Textile Museum to honor Denny for lifetime achievement
The Textile Museum in Washington, D.C. will honor Walter B. Denny, professor of Art History, for lifetime achievement in textile arts with its George Hewitt Myers Award on Oct. 11.
The Myers Award, named for the museum’s founder and given by its board of trustees, will be presented during a special reception at the Turkish Embassy Chancery. The award is recognized as the highest accolade in the field of textile arts.
Denny is a scholar, author, educator and widely recognized expert on Islamic art, ceramics of the Ottoman Empire and oriental carpets. A member of the Art History faculty since 1970, he is also an adjunct professor of Near Eastern studies.
Throughout his 50-year career, Denny’s research, publications and teaching have helped cement the importance of textiles alongside other media in Islamic art history. In addition to Islamic carpets and textiles, Denny’s specialties include the study of the art and architecture of the Islamic world, in particular the artistic traditions of the Ottoman Turks, Islamic imagery in European art and issues of economics and patronage in Islamic art. His ability to synthesize expertise from these different areas and draw new, insightful conclusions sets Denny’s scholarship apart from his peers, according to the museum. In recognition of the impact of his research, Denny was awarded the Joseph V. McMullan Award for stewardship and scholarship in Islamic rugs and textiles in 2003 by the Near Eastern Art Research Center.
Denny is the co-curator for the Textile Museum’s fall exhibition “The Sultan’s Garden: The Blossoming of Ottoman Art.” The exhibition, and its accompanying catalog, chronicles how a new floral style in the mid-16th century came to embellish nearly all media produced by the Ottoman court.
Bruce P. Baganz, president of museum’s board of trustees, said, “Walter Denny has devoted his career to investigating the arts of the Islamic world – and most importantly highlighting the cultural importance of textiles. In order to appreciate the richness of historical information held by textiles, one must command knowledge not only of art history, but also political, economic andsocial history. We are honored to have Walter Denny return to co-curate another exhibition with us, and look forward to honoring his compelling scholarship this October.”

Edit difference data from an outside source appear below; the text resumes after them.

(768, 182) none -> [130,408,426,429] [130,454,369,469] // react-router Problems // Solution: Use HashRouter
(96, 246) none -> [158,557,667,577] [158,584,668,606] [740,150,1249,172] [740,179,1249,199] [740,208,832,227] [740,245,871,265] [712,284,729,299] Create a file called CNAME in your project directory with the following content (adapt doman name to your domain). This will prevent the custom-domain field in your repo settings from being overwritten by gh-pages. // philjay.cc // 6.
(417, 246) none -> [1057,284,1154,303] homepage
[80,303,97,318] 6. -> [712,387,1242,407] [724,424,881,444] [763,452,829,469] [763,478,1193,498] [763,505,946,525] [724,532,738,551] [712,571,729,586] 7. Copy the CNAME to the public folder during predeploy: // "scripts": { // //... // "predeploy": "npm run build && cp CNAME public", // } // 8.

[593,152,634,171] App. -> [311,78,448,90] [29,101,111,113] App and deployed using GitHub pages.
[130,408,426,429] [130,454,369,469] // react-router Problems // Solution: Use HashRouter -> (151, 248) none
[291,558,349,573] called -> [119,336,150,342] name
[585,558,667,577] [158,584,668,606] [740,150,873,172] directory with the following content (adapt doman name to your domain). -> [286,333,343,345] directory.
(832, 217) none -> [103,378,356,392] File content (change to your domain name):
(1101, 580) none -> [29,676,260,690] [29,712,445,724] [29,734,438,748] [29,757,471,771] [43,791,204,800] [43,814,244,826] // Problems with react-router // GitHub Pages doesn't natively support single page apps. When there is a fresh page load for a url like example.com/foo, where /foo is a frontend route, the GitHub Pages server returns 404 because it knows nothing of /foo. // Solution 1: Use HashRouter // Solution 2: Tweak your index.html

Denny began his studies at Robert College in Istanbul developing his lifelong career as an expert on the culture and history of the region. After graduating from Oberlin College, Denny began graduate studies in the department of fine arts at Harvard University. To aid his research in 16th-century Ottoman ceramics, Denny returned to Turkey on a Fulbright Fellowship at the Istanbul Technical University before earning his doctorate in 1970.
“Walter is an art historian with the rare ability to communicate his love and extensive knowledge to a wide range of people. Students, fellow academics, and the public alike can’t help but be captivated,” says Sumru Belger Krody, co-curator of the exhibition “The Sultan’s Garden.” “Walter’s research is always engaging as he constantly draws new connections.”
Between 1970 and 2000, Denny was the honorary curator of rugs & textiles at the Harvard University Art Museums, and for the past five years he has been senior consultant in the department of Islamic art at the Metropolitan Museum of Art. He has curated numerous exhibitions, and often delivers lectures at universities, museums, and cultural centers, and recent publications include “Gardens of Paradise: Ottoman Turkish Tiles of the 15th–17th Centuries” (Istanbul, 1998); “Masterpieces of Anatolian Carpets from the Museum of Turkish and Islamic Arts, Istanbul” (Bern, 2001); “Ipek: Imperial Ottoman Silks and Velvets” (London, 2002); and “The Classical Tradition in Anatolian Carpets” (Washington D.C., 2002).